## [RECORDS TO PROCESS]
--- START ---

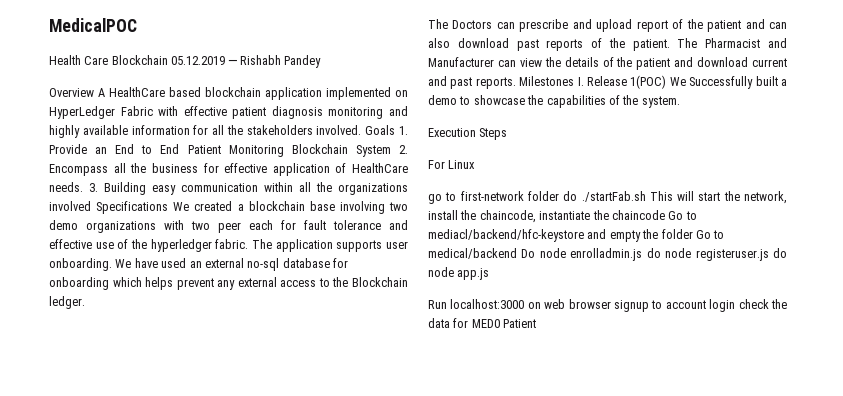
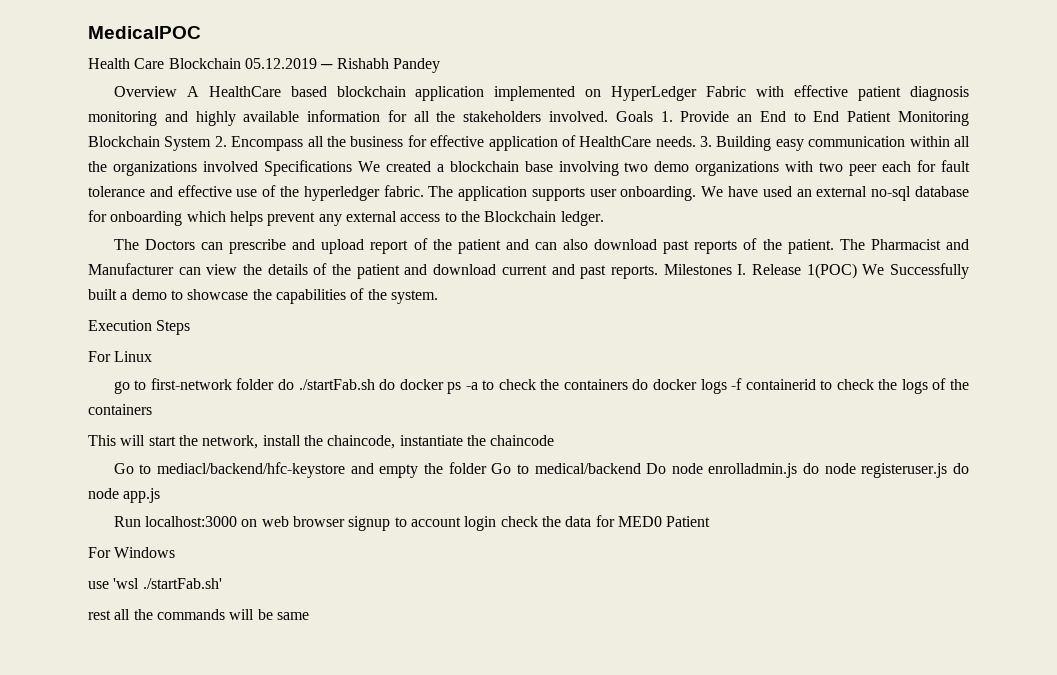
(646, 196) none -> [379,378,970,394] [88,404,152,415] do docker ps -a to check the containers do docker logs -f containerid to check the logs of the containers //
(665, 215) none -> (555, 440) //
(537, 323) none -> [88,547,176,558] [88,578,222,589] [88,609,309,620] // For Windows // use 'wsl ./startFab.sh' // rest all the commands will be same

--- END ---
--- START ---

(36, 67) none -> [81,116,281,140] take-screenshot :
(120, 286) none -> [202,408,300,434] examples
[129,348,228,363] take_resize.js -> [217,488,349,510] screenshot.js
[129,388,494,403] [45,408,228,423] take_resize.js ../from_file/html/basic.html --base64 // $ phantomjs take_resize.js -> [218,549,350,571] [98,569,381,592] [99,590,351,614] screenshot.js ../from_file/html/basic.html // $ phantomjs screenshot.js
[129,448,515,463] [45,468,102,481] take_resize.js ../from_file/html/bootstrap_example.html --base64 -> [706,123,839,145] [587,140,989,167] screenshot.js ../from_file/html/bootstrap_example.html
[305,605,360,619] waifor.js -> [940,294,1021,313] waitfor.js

--- END ---

## [ACTIVITY]
Which lines in the data above contain "none"? Show each one.

## [PROBLEM SOLUTION]
(646, 196) none -> [379,378,970,394] [88,404,152,415] do docker ps -a to check the containers do docker logs -f containerid to check the logs of the containers //
(665, 215) none -> (555, 440) //
(537, 323) none -> [88,547,176,558] [88,578,222,589] [88,609,309,620] // For Windows // use 'wsl ./startFab.sh' // rest all the commands will be same
(36, 67) none -> [81,116,281,140] take-screenshot :
(120, 286) none -> [202,408,300,434] examples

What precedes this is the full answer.